### YOUR TASK
Reproduce the complete set of records exactly. No picture is to appear in the copy.
---------- EXERCISE DATA ----------
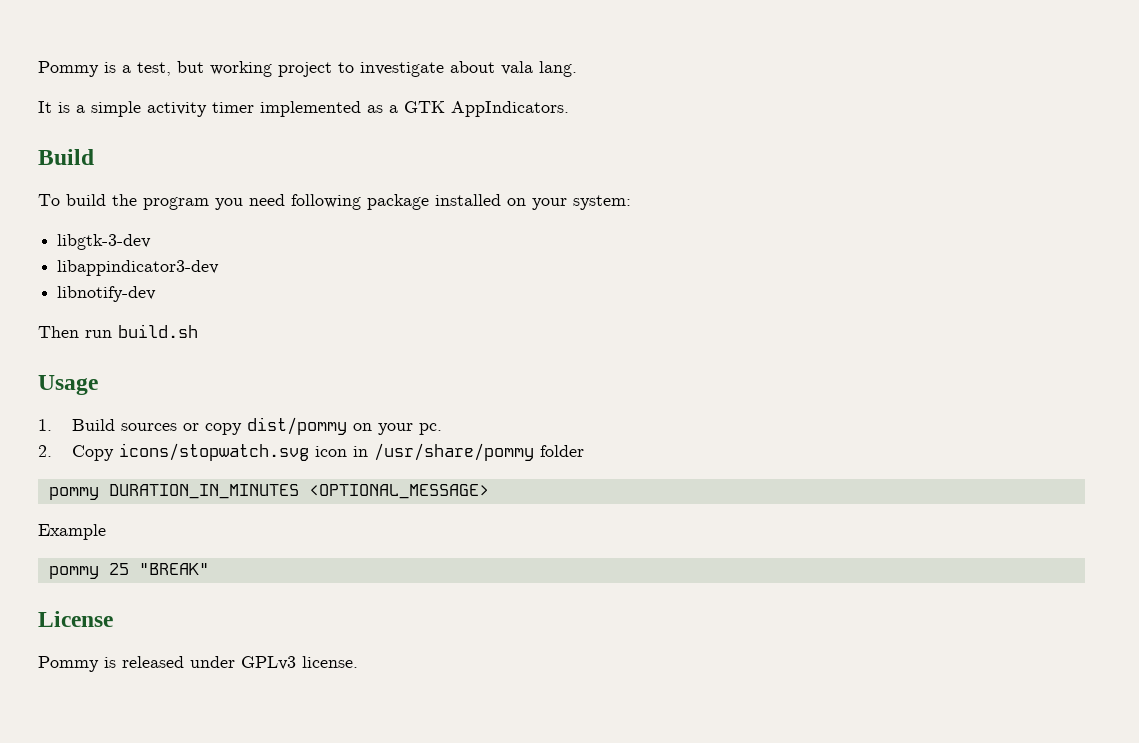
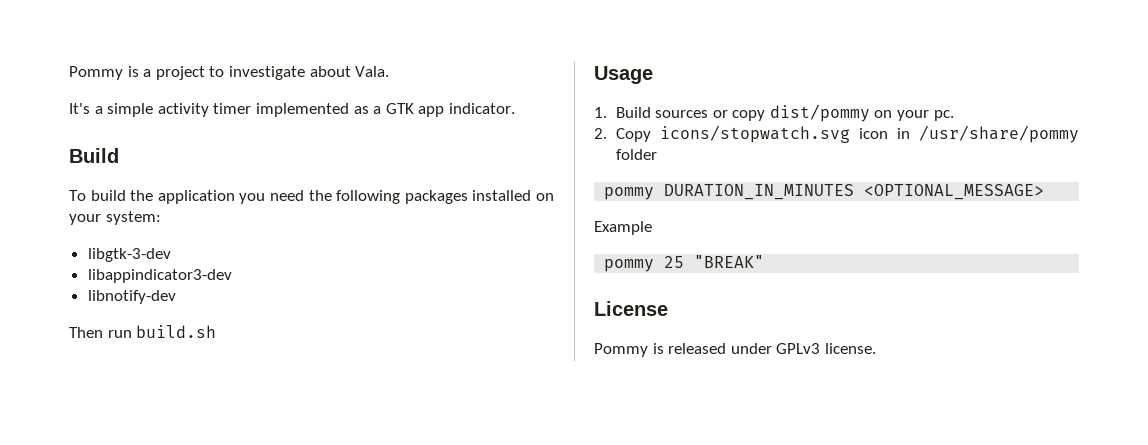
[137,61,272,77] test, but working -> (152, 73) none
[501,61,577,77] [38,101,70,113] vala lang. // It is -> [355,66,390,77] [69,103,90,114] Vala. // It's
[451,101,569,117] AppIndicators. -> [418,103,515,117] app indicator.
[143,197,209,210] program -> [157,190,235,204] application
[291,194,429,210] following package -> [308,190,468,204] the following packages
----------
### TASK OUTPUT
[137,61,272,77] test, but working -> (152, 73) none
[501,61,577,77] [38,101,70,113] vala lang. // It is -> [355,66,390,77] [69,103,90,114] Vala. // It's
[451,101,569,117] AppIndicators. -> [418,103,515,117] app indicator.
[143,197,209,210] program -> [157,190,235,204] application
[291,194,429,210] following package -> [308,190,468,204] the following packages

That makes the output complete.